David Savastano, Editor08.14.19
The market for quantum dots (QD) for TVs and displays is thriving. Bob O’Brien, co-founder and president of DSCC, noted that last year, 4 million TV panels were sent featuring quantum dots. That is expected to grow to 6.5 million this year and 10 million QD panels next year.
With an eye on significantly increasing its manufacturing capacity to meet higher demand, Nanosys recently completed a significant expansion at its Milpitas, CA plant. The expansion increases production capabilities at Nanosys’ 60,000 square foot facility to more than 50 tons per year of quantum dot materials. This will help meet the increasing demand for next-generation heavy metal-free quantum dot displays for televisions, monitors and tablets.

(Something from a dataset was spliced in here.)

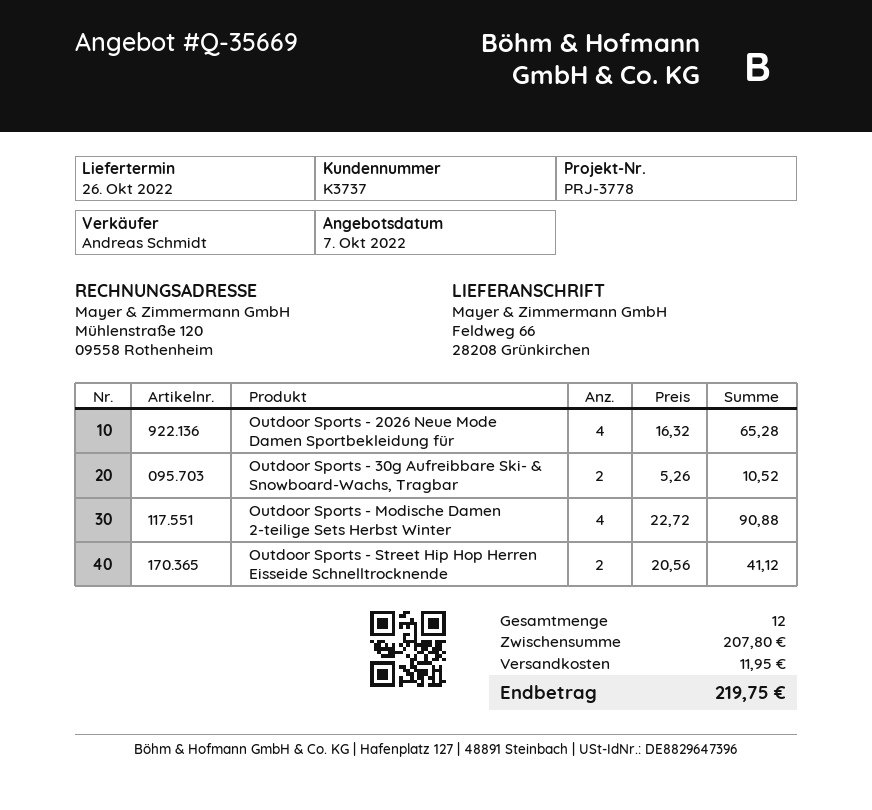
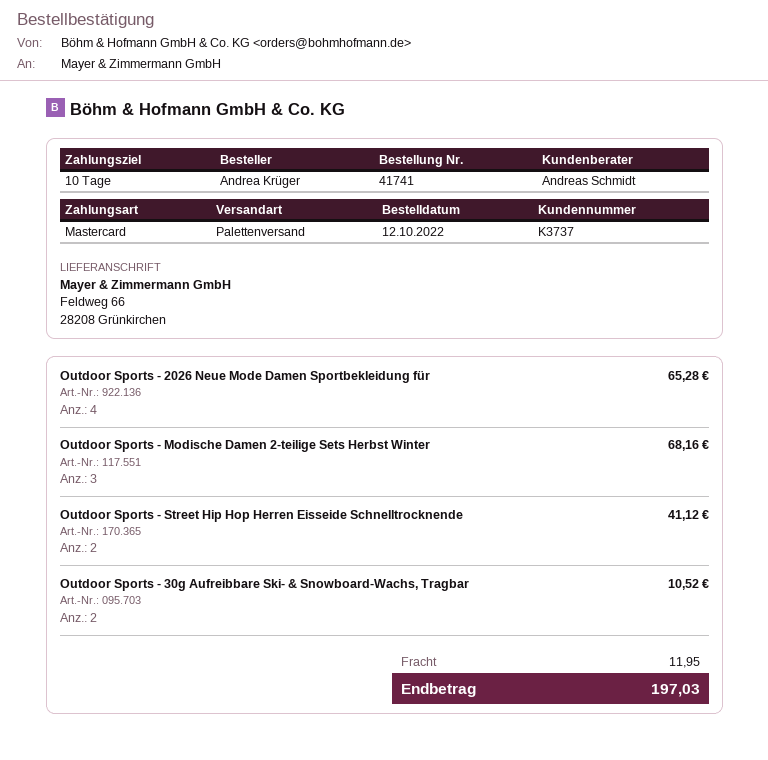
Outdoor Sports - Modische Damen 2-teilige Sets Herbst Winter: 4 for 90.88 -> 3 for 68.16
total: 219.75 -> 197.03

“The adoption of quantum dot displays continues to grow,” Nanosys CEO Jason Hartlove said in announcing the expansion. “In 2018, we were rapidly reaching capacity for our existing production lines at 25 tons annually and are happy to make this investment in expansion now to continue meeting our customers’ demands for the highest quality, lowest cost quantum dots.”
DSCC’s O’Brien said that after languishing for a few years, quantum dots have taken a big step up in the TV market.
“Quantum dot TVs are now in the midrange of the product lines of Samsung, TCL, Vizio and others, which opens up a lot more volume,” O’Brien said. “Pricing of quantum dots as well as assembly costs for Quantum Dot Enhancement Films (QDEF) has been coming down and has reached a threshold. Now TV and display brands are adding QDEF in a broader selection of their models.”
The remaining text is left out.